---------- GIVEN RECORDS ----------

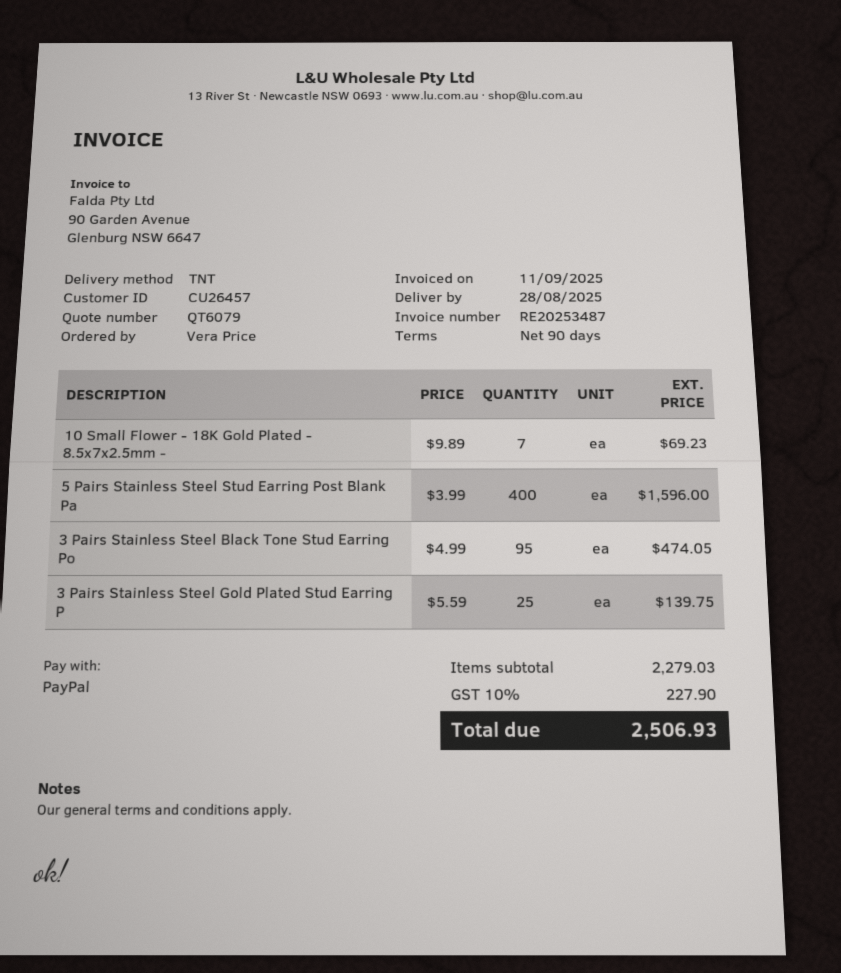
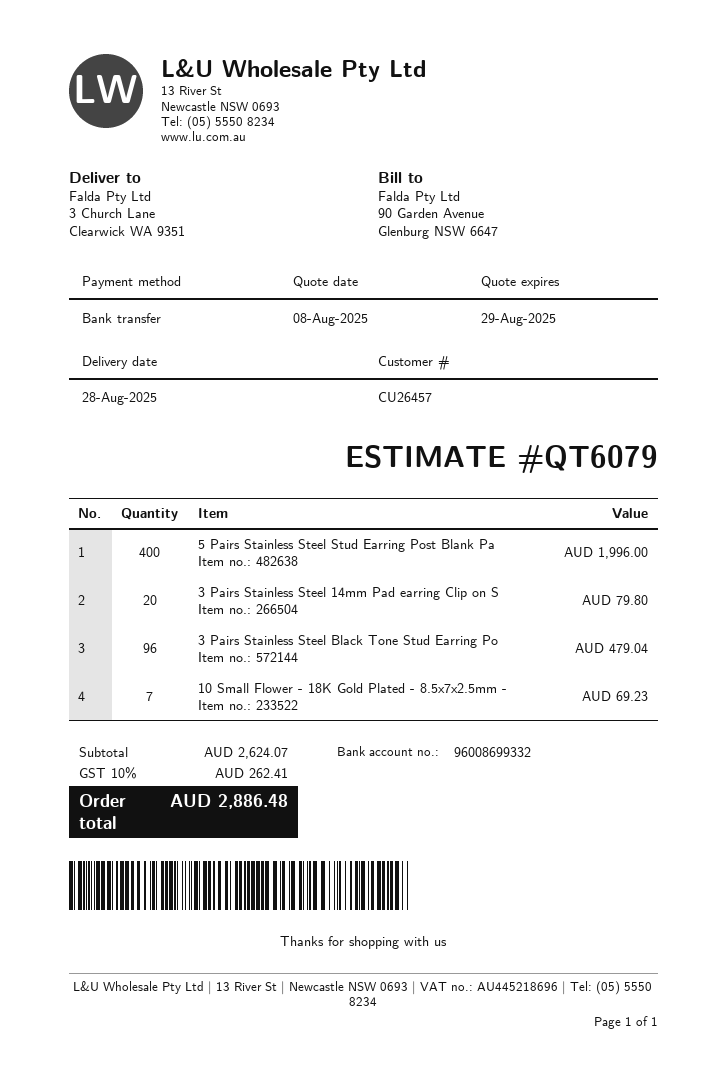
payment method: PayPal -> bank transfer
5 Pairs Stainless Steel Stud Earring Post Blank Pa: 400 for 1596.00 -> 400 for 1996.00
3 Pairs Stainless Steel Black Tone Stud Earring Po: 95 for 474.05 -> 96 for 479.04
3 Pairs Stainless Steel Gold Plated Stud Earring P: 25 for 139.75 -> none
3 Pairs Stainless Steel 14mm Pad earring Clip on S: none -> 20 for 79.80
subtotal: 2279.03 -> 2624.07
tax: 10% = 227.90 -> 10% = 262.41
total: 2506.93 -> 2886.48

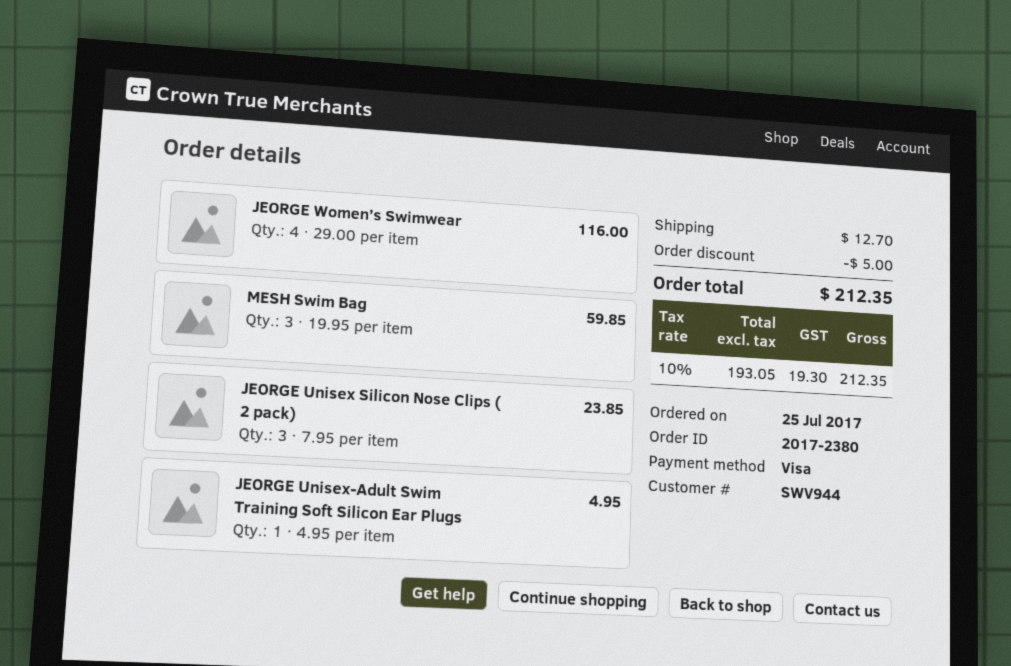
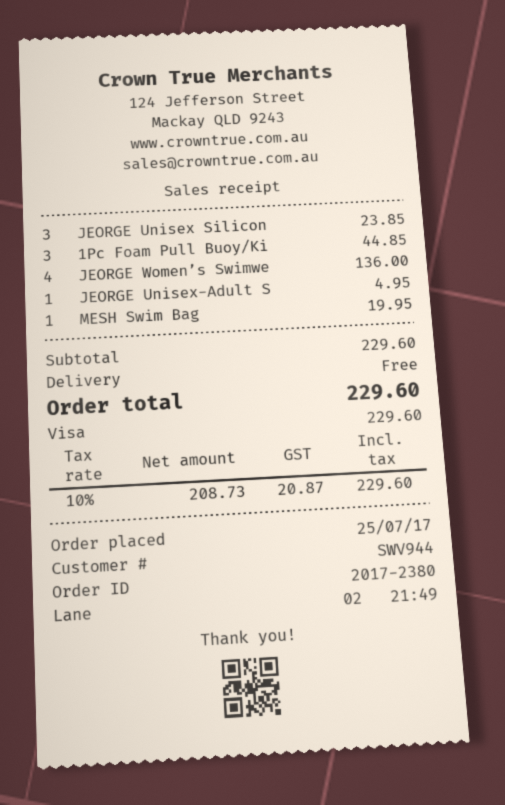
JEORGE Women’s Swimwear: 4 for 116.00 -> 4 for 136.00
MESH Swim Bag: 3 for 59.85 -> 1 for 19.95
1Pc Foam Pull Buoy/Ki: none -> 3 for 44.85
discount: 5.00 -> none
shipping: 12.70 -> 0.00
net: 193.05 -> 208.73
tax: 10% = 19.30 -> 10% = 20.87
total: 212.35 -> 229.60

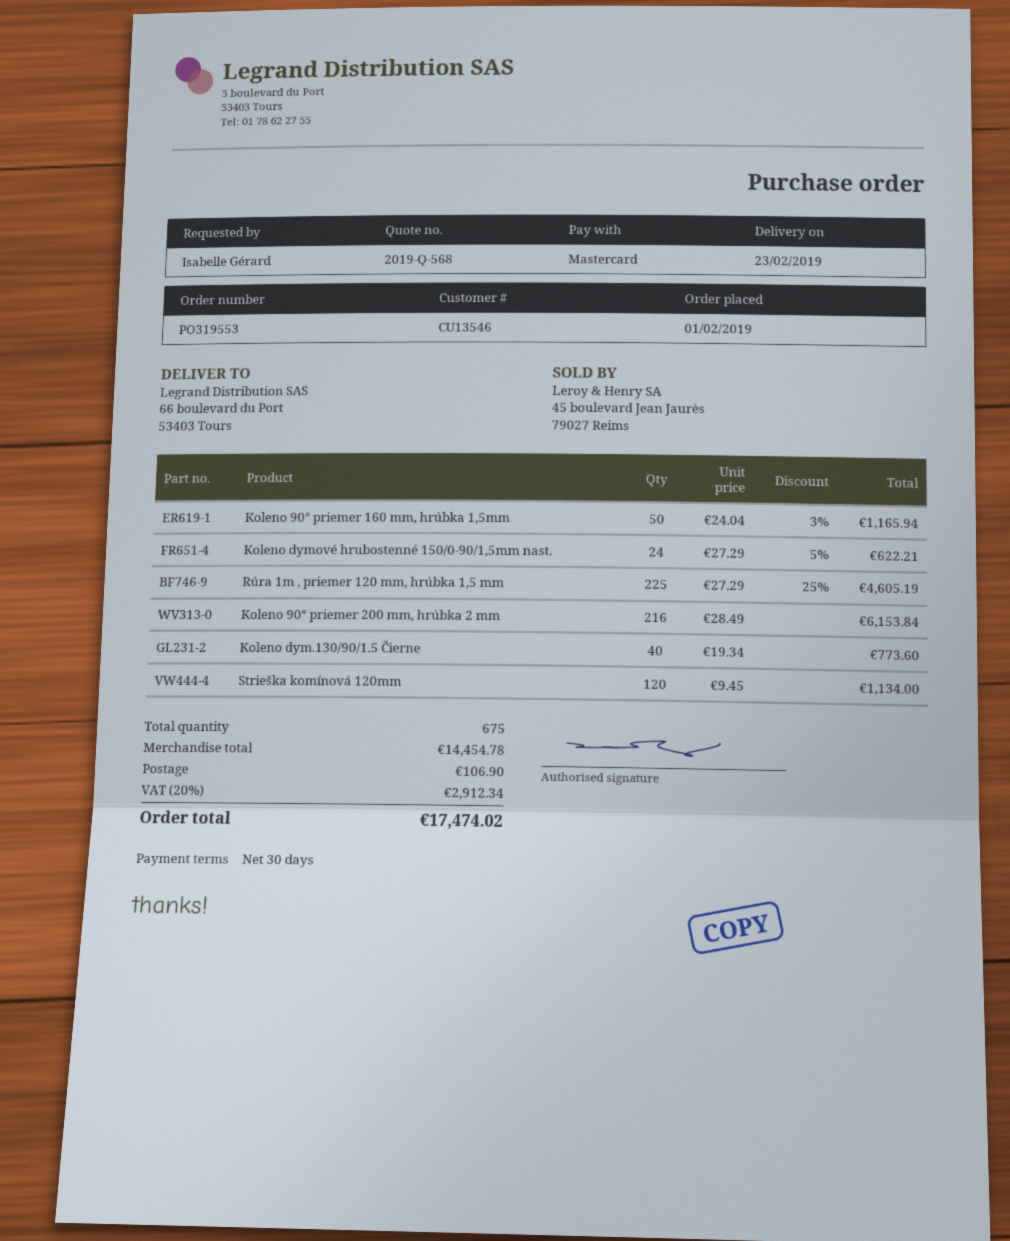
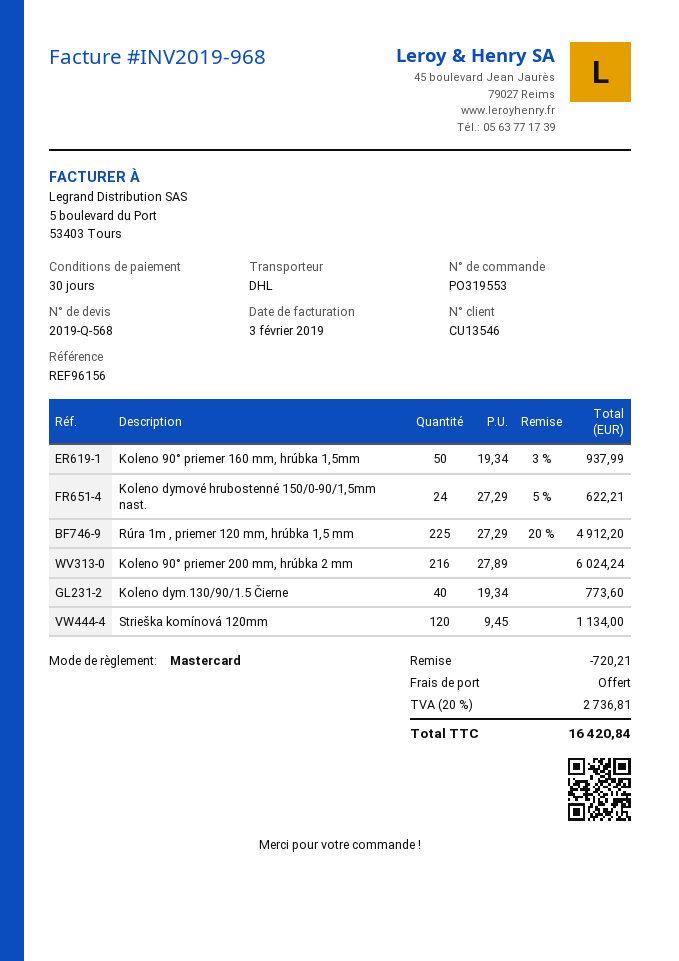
Koleno 90° priemer 160 mm, hrúbka 1,5mm: 50 x 24.04 - 3% = 1165.94 -> 50 x 19.34 - 3% = 937.99
Rúra 1m , priemer 120 mm, hrúbka 1,5 mm: 225 x 27.29 - 25% = 4605.19 -> 225 x 27.29 - 20% = 4912.20
Koleno 90° priemer 200 mm, hrúbka 2 mm: 216 x 28.49 = 6153.84 -> 216 x 27.89 = 6024.24
discount: none -> 720.21
shipping: 106.90 -> 0.00
tax: 20% = 2912.34 -> 20% = 2736.81
total: 17474.02 -> 16420.84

----------

Copy out each line of the entries where the word "priemer" is found.

■ **ANSWER FOR THE TASK**:
Koleno 90° priemer 160 mm, hrúbka 1,5mm: 50 x 24.04 - 3% = 1165.94 -> 50 x 19.34 - 3% = 937.99
Rúra 1m , priemer 120 mm, hrúbka 1,5 mm: 225 x 27.29 - 25% = 4605.19 -> 225 x 27.29 - 20% = 4912.20
Koleno 90° priemer 200 mm, hrúbka 2 mm: 216 x 28.49 = 6153.84 -> 216 x 27.89 = 6024.24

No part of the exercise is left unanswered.